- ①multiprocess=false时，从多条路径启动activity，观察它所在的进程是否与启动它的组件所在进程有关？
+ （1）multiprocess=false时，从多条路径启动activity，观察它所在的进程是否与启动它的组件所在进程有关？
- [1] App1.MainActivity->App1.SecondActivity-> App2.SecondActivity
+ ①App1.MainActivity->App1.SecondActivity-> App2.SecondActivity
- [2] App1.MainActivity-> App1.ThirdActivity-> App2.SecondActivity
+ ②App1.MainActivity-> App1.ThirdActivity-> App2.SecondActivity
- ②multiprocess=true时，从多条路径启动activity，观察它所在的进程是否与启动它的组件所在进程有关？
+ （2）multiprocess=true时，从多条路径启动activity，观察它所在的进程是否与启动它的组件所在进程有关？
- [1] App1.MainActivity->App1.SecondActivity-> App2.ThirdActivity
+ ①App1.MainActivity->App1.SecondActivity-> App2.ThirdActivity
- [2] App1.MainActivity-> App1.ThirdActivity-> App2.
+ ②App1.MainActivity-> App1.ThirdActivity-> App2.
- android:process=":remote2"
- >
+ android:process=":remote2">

····················

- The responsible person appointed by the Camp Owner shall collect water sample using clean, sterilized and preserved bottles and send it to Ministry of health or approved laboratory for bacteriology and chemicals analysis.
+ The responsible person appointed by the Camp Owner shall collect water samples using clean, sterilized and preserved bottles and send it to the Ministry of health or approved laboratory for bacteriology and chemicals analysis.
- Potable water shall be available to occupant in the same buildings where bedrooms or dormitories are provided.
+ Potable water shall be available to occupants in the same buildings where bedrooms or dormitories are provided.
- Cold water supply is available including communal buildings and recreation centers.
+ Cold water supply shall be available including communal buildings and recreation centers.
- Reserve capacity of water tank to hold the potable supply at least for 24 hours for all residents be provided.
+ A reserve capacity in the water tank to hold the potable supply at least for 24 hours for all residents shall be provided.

····················

* Brief
Set down, exactly as they appear above, all lines from the one that has "- Cold water" down to the one that has "shall be provided.", including those two and no others.

* Result of this task
- Cold water supply is available including communal buildings and recreation centers.
+ Cold water supply shall be available including communal buildings and recreation centers.
- Reserve capacity of water tank to hold the potable supply at least for 24 hours for all residents be provided.
+ A reserve capacity in the water tank to hold the potable supply at least for 24 hours for all residents shall be provided.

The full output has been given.